The New Strawberry Gap Trail

Photo by Gordon Tutor

By Emma Castleberry

In September, a new trail opened up in the Upper Hickory Nut Gorge trail network. The Strawberry Gap Trail is a three-mile climb through boulder-strewn forests with expansive views of the gorge and mountains from a rocky outcrop at the halfway point, as well as from Blue Ridge Pastures at the top. This trail was made possible by a partnership between Conserving Carolina and Southern Appalachian Highlands Conservancy (SAHC).

Photo by Gordon Tutor

Beginning in 2008, SAHC worked with the Clarke, Ager and Hamilton families on a series of conservation easements protecting over 700 acres around Hickory Nut Gap. Preserving the land through conservation easements means that the families continue to own and use their land. “Conservation easements are not generally open to the public, but in this case, the landowners also generously decided to allow a public trail to cross their land, enabling the growth of the regional trail network in the Upper Hickory Nut Gap area,” says Angela Shepherd, communications director for SAHC.

Photo by Gordon Tutor

The trail also crosses the 170-acre Strawberry Gap Preserve, which is owned by SAHC. The SAHC-conserved land around Hickory Nut Gap on the Eastern Continental Divide helps protect miles of stream corridor and a section of Ashworth Creek, part of the Chimney Rock-Hickory Nut Gorge Important Bird Area (as designated by the Audubon Society), forests and locally recognized high points at Tater Knob and Ferguson Peak, as well as the wide, open area atop Blue Ridge Pastures. “The Strawberry Gap preserve was a long-term priority for the conservation community and we are grateful to all who helped SAHC purchase the land,” says Hanni Muerdter, SAHC’s conservation director. “Many people will enjoy the outdoors and experience conservation because of the fantastic work and partnerships in this network.”

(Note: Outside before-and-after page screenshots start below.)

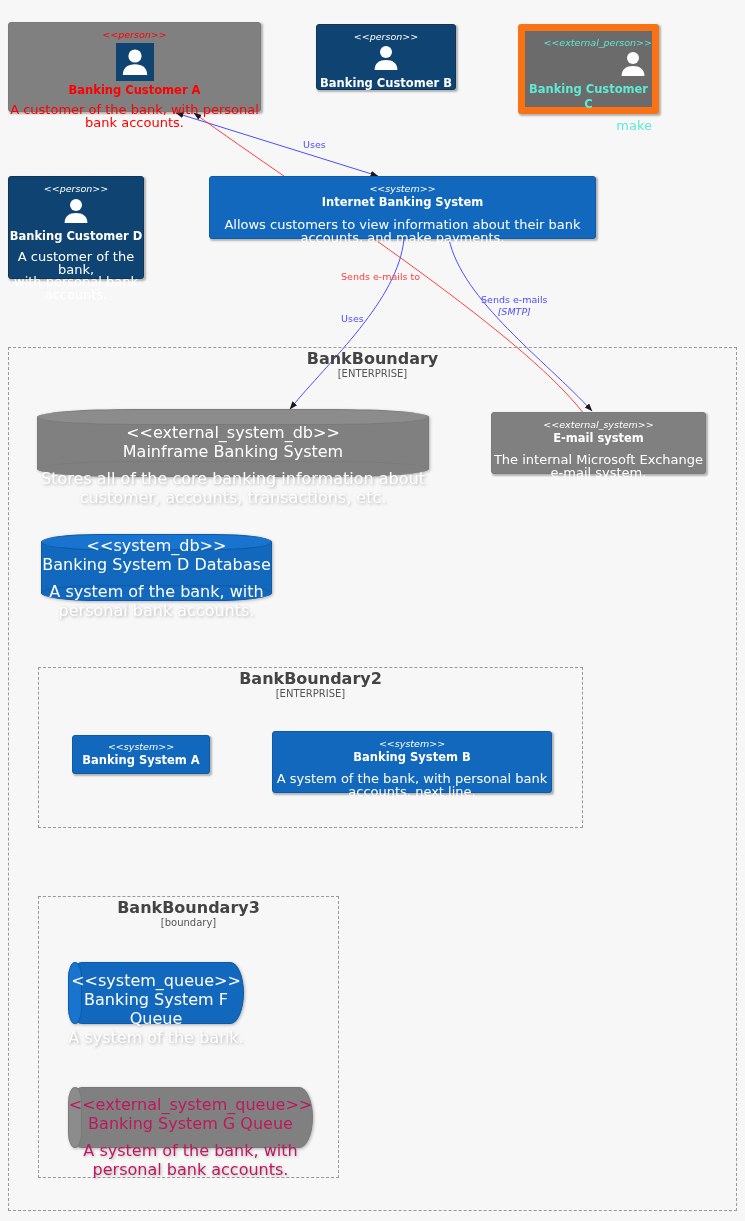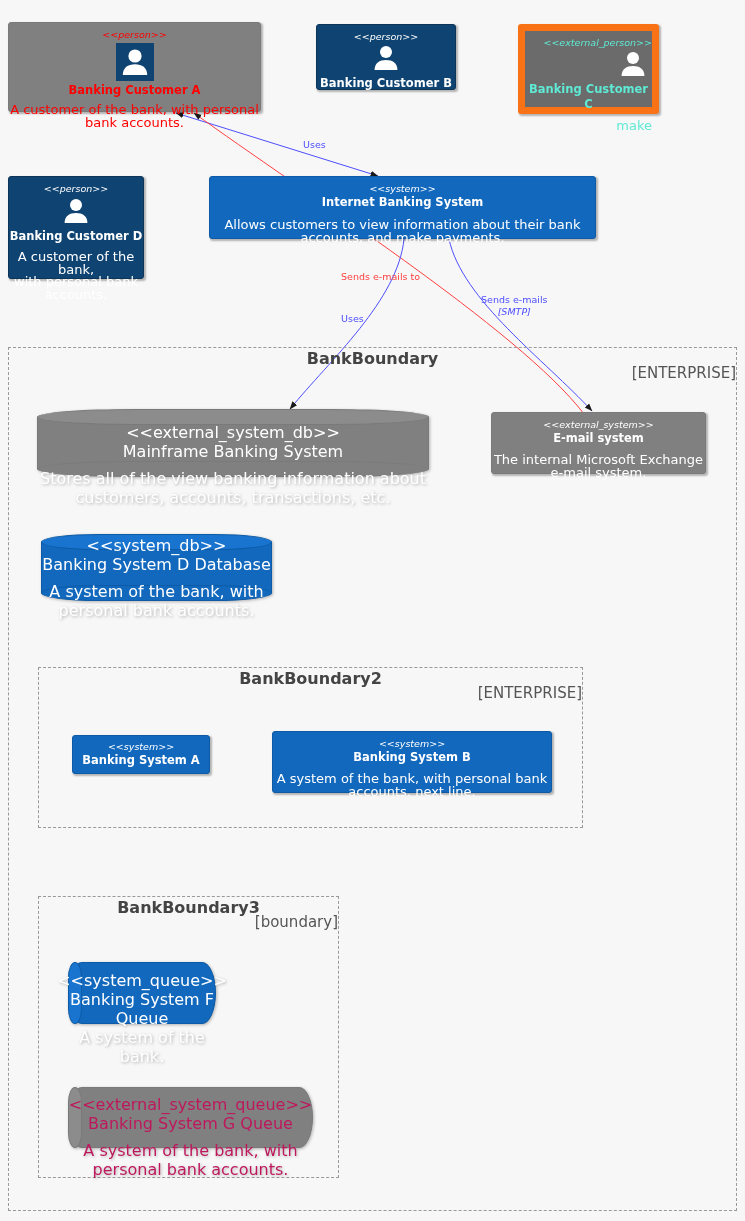--- a/index.html
+++ b/index.html
@@ -36,25 +36,24 @@
     text-align: center;
     color: #444444;
   }
   .boundary-name {
     font-size: 16px;
     font-weight: bold;
     line-height: 15px;
     letter-spacing: 0px;
   }
   .boundary-type {
-    font-size: 15px;
+    font-size: 10px;
     font-weight: normal;
     line-height: 15px;
     color: #555555;
-    text-align: right;
   }
 
   
   .node {
     position: absolute;
     box-sizing: border-box;
     display: flex;
     flex-direction: column;
     align-items: center;
     justify-content: flex-start;
@@ -265,21 +264,21 @@
     </div>
   </div>
 
   <div class="cyl" style="left:37px; top:409px; width:392px; height:68px;">
     <div class="body" style="top:8px; bottom:8px; background:#808080; border-left:1px solid #7a7a7a; border-right:1px solid #7a7a7a;"></div>
     <div class="cap bot" style="background:#808080; border:1px solid #7a7a7a;"></div>
     <div class="cap top" style="background:#8c8c8c; border:1px solid #7a7a7a;"></div>
     <div class="cyl-content" style="padding-top:14px; color:#ffffff;">
       <div class="stereo">&lt;&lt;external_system_db&gt;&gt;</div>
       <div class="title">Mainframe Banking System</div>
-      <div class="desc" style="margin-top:8px;">Stores all of the view banking information about customers, accounts, transactions, etc.</div>
+      <div class="desc" style="margin-top:8px;">Stores all of the core banking information about customer, accounts, transactions, etc.</div>
     </div>
   </div>
 
   <div class="node rect fill-grey" style="left:491px; top:412px; width:215px; height:62px; padding-top:6px;">
     <div class="stereo">&lt;&lt;external_system&gt;&gt;</div>
     <div class="title">E-mail system</div>
     <div class="desc" style="margin-top:8px;">The internal Microsoft Exchange e-mail system.</div>
   </div>
 
   <div class="cyl" style="left:41px; top:534px; width:231px; height:67px;">
@@ -311,21 +310,21 @@
     <div class="desc" style="margin-top:8px;">A system of the bank, with personal bank accounts. next line.</div>
   </div>
 
   <div class="boundary" style="left:38px; top:896px; width:301px; height:282px;">
     <div class="boundary-label" style="top:3px;">
       <div class="boundary-name">BankBoundary3</div>
       <div class="boundary-type">[boundary]</div>
     </div>
   </div>
 
-  <div class="queue" style="left:68px; top:962px; width:148px; height:62px;">
+  <div class="queue" style="left:68px; top:962px; width:176px; height:62px;">
     <div class="qbody" style="background:#1168bd; border:1px solid #0d5ba6;"></div>
     <div class="qcap" style="left:0; background:#1874cf; border:1px solid #0d5ba6;"></div>
     <div class="queue-content" style="padding-top:9px; color:#ffffff;">
       <div class="stereo">&lt;&lt;system_queue&gt;&gt;</div>
       <div class="title">Banking System F Queue</div>
       <div class="desc" style="">A system of the bank.</div>
     </div>
   </div>
 
   <div class="queue" style="left:68px; top:1087px; width:245px; height:61px;">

Because the trail crosses through private land, dogs are not allowed. The trail is six miles out-and-back and considered strenuous, so hikers should be prepared. “Beautiful trails like Strawberry Gap are inspiring,” says Rose Jenkins Lane, communications director for Conserving Carolina. “People who go out on the trail can experience the wonder of the natural world, from the sweeping mountain views to the mossy boulders to the butterflies in the meadow. They come away inspired in ways that help them live their best life and also encourage them to give back to our natural world.”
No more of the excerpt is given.